Security magazine: What is the benefit of having a purple team vs a red or blue?

Kennedy: This is merely an organizational construct. Blue teams focus on what they know about the capabilities they have, and red teams use the art of the possible as threat would. By combining knowledge, companies receive the below benefits:

  • Create a culture of cooperation and joint maturation between teams versus an adversary relationship
  • A much more enriched test that is better based on the shared knowledge of adversary techniques and existing defense
  • Stronger ability to prioritize validating what really matters and making sure problems are addressed
  • Create a new and better interaction model between technology and security that’s result driven
  • Automation can enable scaling and much more continuous validation

Security magazine: What does the data breach landscape look like in the next six months?
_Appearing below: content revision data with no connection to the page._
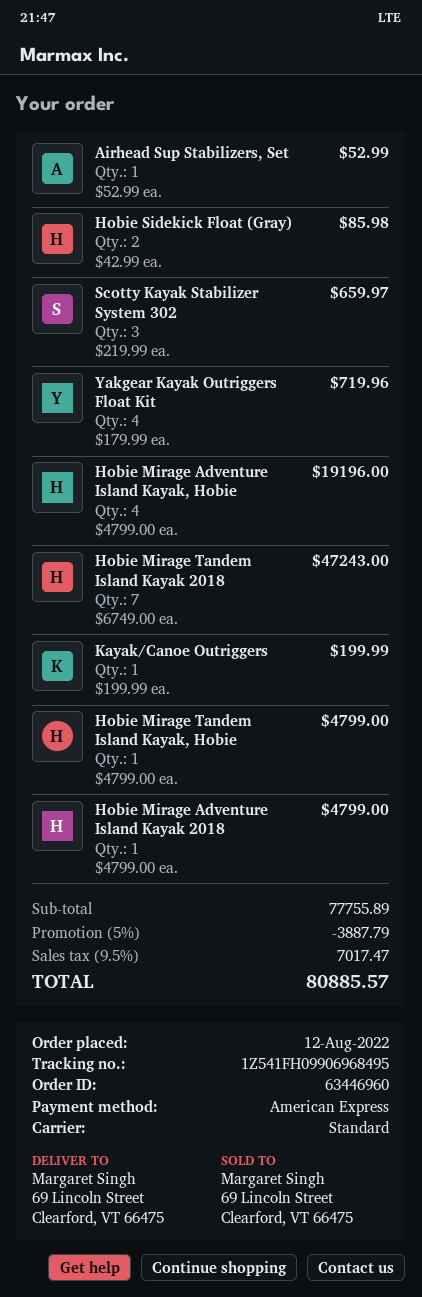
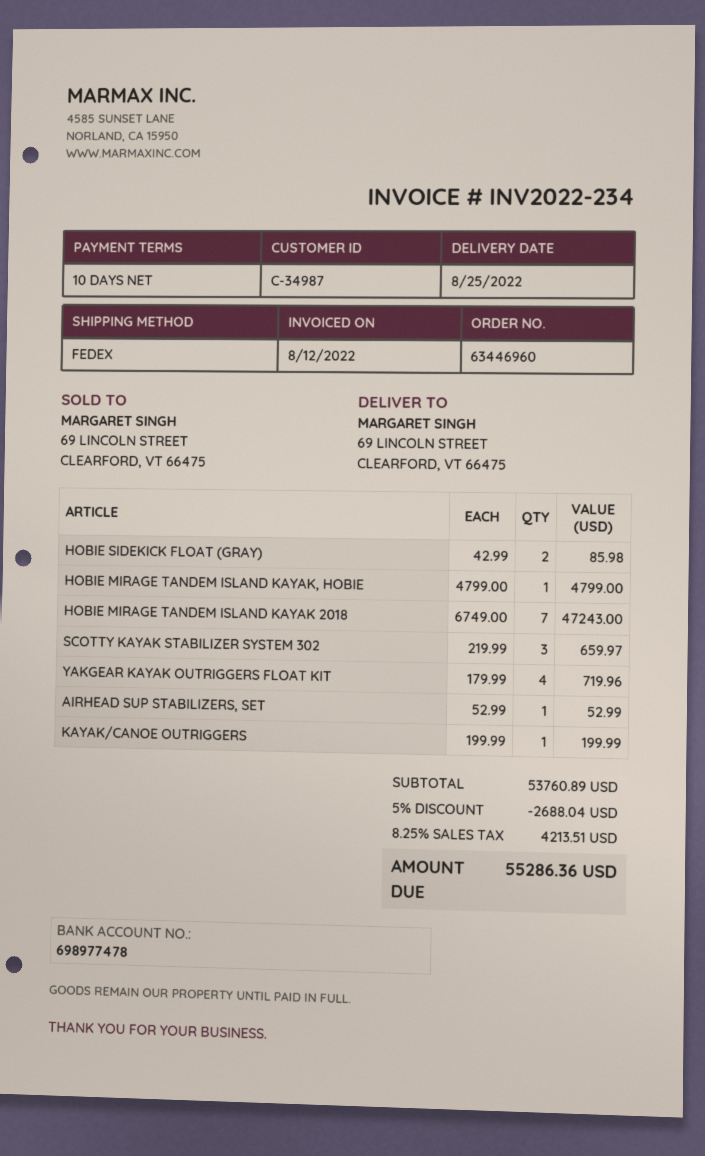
shipping method: standard -> FedEx
Hobie Mirage Adventure Island Kayak, Hobie: 4 x 4799.00 = 19196.00 -> none
Hobie Mirage Adventure Island Kayak 2018: 1 x 4799.00 = 4799.00 -> none
subtotal: 77755.89 -> 53760.89
discount: 5% = 3887.79 -> 5% = 2688.04
tax: 9.5% = 7017.47 -> 8.25% = 4213.51
total: 80885.57 -> 55286.36

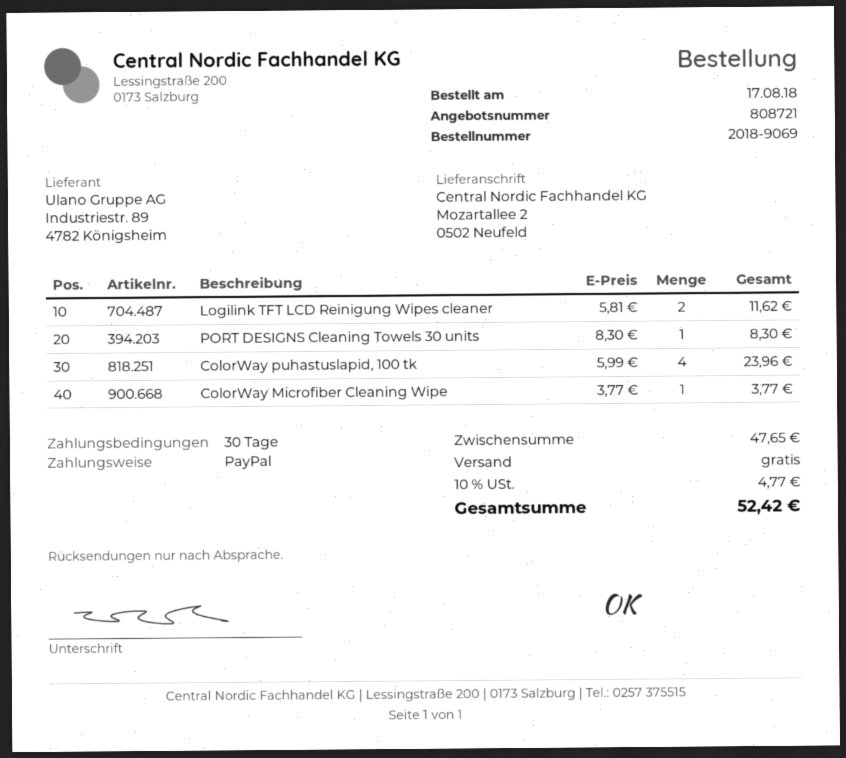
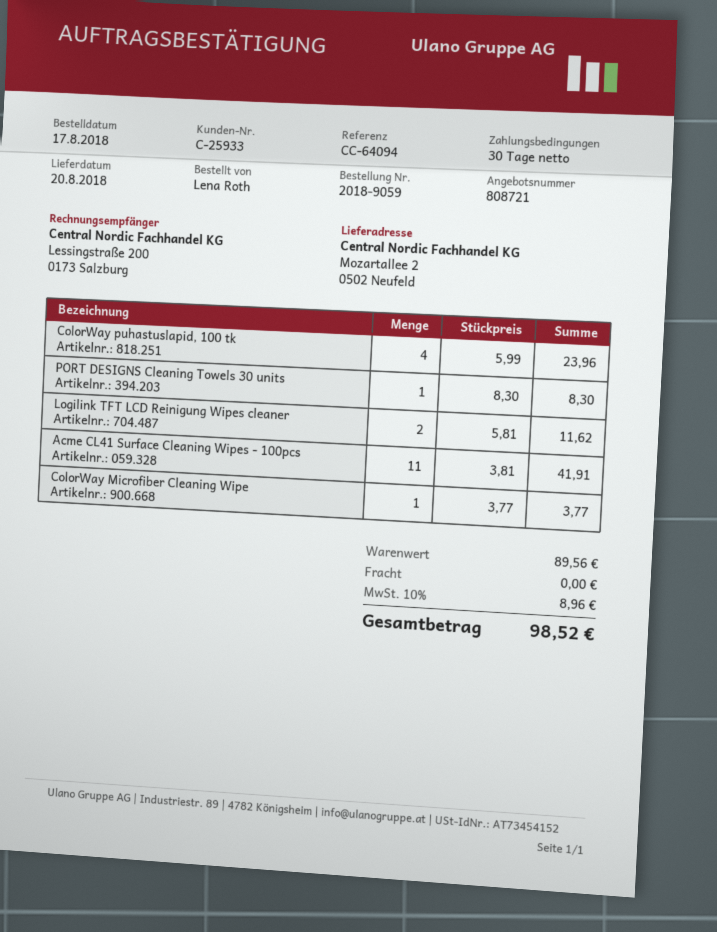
order number: 2018-9069 -> 2018-9059
Acme CL41 Surface Cleaning Wipes - 100pcs: none -> 11 x 3.81 = 41.91
subtotal: 47.65 -> 89.56
tax: 10% = 4.77 -> 10% = 8.96
total: 52.42 -> 98.52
Kennedy: It’s going to grow due to businesses enabling work from home, creating tons of risks. The first is the risk of insider threats due to changes in working culture. People working face to face affords some security deterrence in peer and management oversight. Additionally, companies moved fast to adjust and save their business. Mistakes happen and gaps were likely left open as they were in a hurry. There are also architecture changes that broke security as not all the pivots made brought accommodating security of the previous design. There is a high likelihood that many of the “core enterprise” security controls don’t work with a remote workforce. Last, COVID-19 and other global political issues present an opportunity for attackers to target people with phishing or other social media attacks.

Security magazine: What other opportunistic attacks — such as phishing scams — have you seen around COVID-19 so far?

Kennedy:

  • Spear phishing for fraud related to COVID-19 such as donations and medical enrollments
  • Sophisticated attacks on remote access with brute force or credential stuffing attacks and attacks on remote access infrastructure
  • Ransomware has been on the rise as it’s more successful when the security posture is weakened in massive shifts, when people are off guard, untrained, or less security culture conscious
  • The 2020 elections are showing the same social media influence themes as COVID-19, making it hard for people to know what information can be trusted

Security magazine: What do you like to do in your free time?

Kennedy: Aside from the thirst for knowledge in my industry, which can be time consuming given the industry’s pace, I am a family man with teenage daughters. I love to spend time with them and together we raise bees and rabbits. One day I hope to have my own community engaged self-sustaining farm. I’m an avid outdoorsman with an isolated property in Vermont where I go to get off the grid, hike, hunt and fish, and develop the land. As an engineer, I love to tinker with machines and am always wrenching on something. I grew up in Nashville, well exposed to the live music scene, so nothing makes me happier than taking in an intimate, passionate live rock show.